▸ **Data listing**
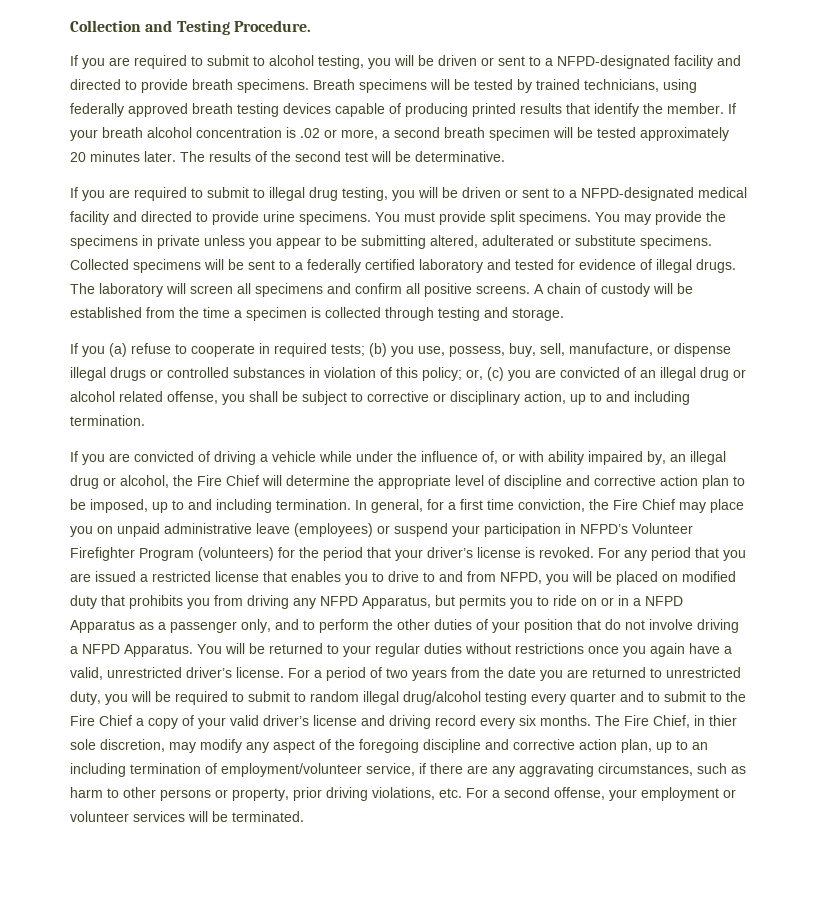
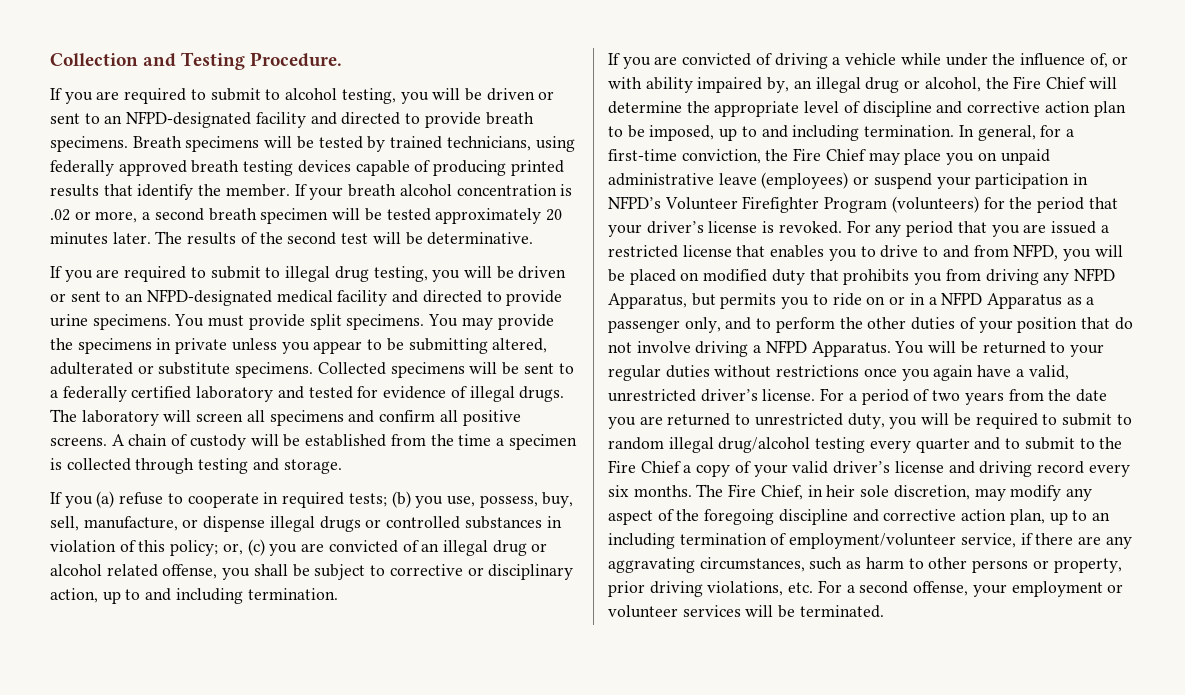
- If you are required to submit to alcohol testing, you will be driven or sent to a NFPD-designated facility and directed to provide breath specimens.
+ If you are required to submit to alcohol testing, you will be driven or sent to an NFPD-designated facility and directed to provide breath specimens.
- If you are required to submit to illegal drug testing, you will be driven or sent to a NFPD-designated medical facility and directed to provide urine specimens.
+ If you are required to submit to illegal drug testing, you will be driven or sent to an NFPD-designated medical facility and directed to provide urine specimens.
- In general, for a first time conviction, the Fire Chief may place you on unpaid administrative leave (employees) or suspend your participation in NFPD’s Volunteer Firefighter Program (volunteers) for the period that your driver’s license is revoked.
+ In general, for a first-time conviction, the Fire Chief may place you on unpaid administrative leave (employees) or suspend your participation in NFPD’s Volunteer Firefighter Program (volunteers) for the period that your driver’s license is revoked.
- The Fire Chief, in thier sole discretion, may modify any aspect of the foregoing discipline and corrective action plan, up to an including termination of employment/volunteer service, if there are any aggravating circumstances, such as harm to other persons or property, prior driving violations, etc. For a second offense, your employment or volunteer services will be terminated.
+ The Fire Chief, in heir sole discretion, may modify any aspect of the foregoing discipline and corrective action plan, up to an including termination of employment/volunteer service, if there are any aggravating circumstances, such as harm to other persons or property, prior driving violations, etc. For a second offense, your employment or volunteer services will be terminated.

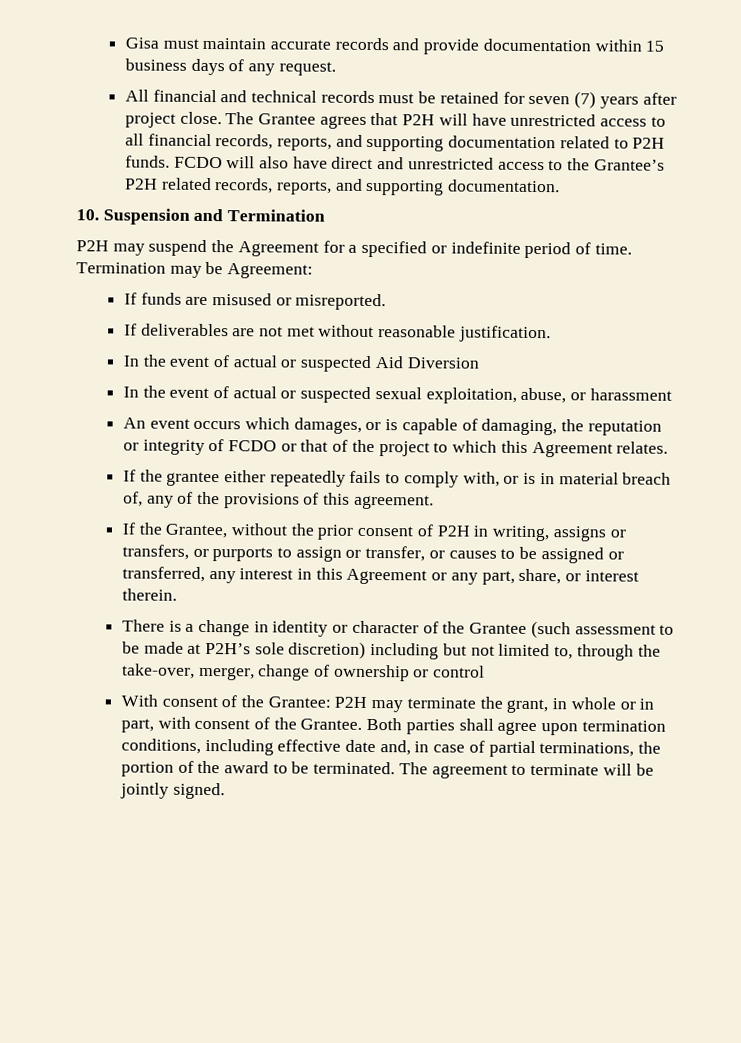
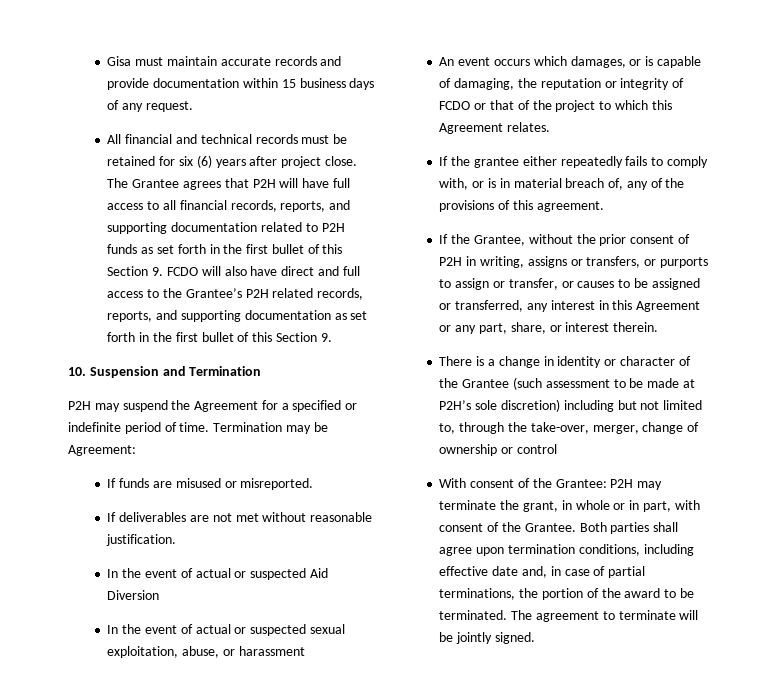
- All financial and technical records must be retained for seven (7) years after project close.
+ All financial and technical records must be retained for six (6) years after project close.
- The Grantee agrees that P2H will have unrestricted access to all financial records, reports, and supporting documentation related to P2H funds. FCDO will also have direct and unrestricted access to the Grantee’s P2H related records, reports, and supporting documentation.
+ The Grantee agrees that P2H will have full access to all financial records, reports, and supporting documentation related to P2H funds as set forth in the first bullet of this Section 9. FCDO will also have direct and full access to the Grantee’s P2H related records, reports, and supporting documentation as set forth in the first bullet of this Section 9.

---

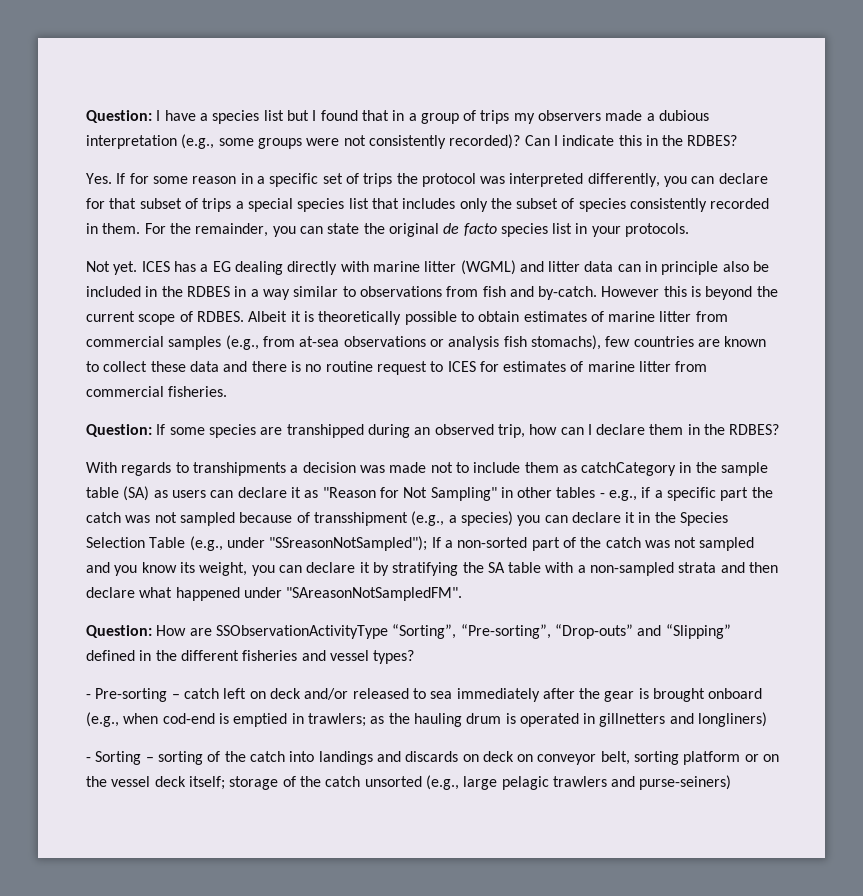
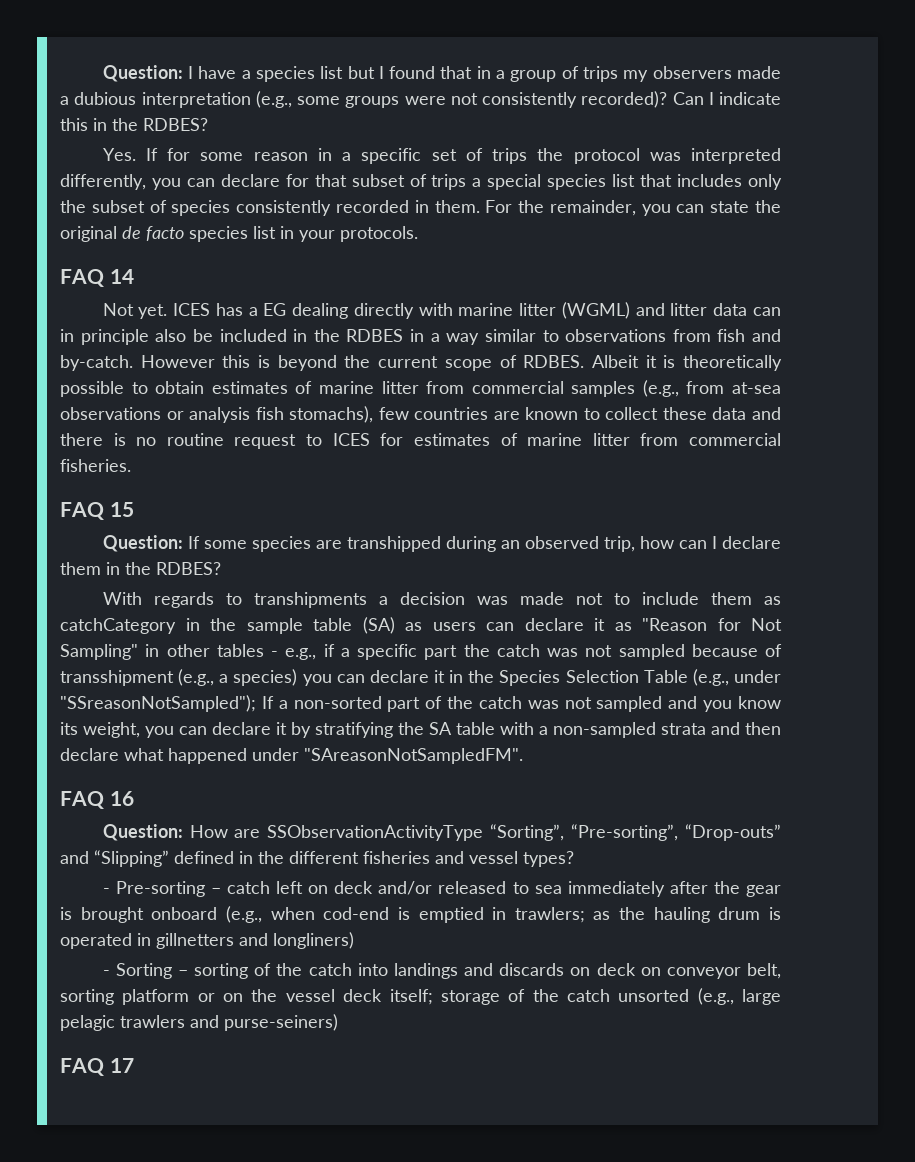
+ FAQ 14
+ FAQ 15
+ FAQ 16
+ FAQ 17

▸ **Task requirements**
All lines above from the one with "- All financial" to the one with "- The Grantee", inclusive, should be copied exactly, and no other lines.

▸ **Exercise solution**
- All financial and technical records must be retained for seven (7) years after project close.
+ All financial and technical records must be retained for six (6) years after project close.
- The Grantee agrees that P2H will have unrestricted access to all financial records, reports, and supporting documentation related to P2H funds. FCDO will also have direct and unrestricted access to the Grantee’s P2H related records, reports, and supporting documentation.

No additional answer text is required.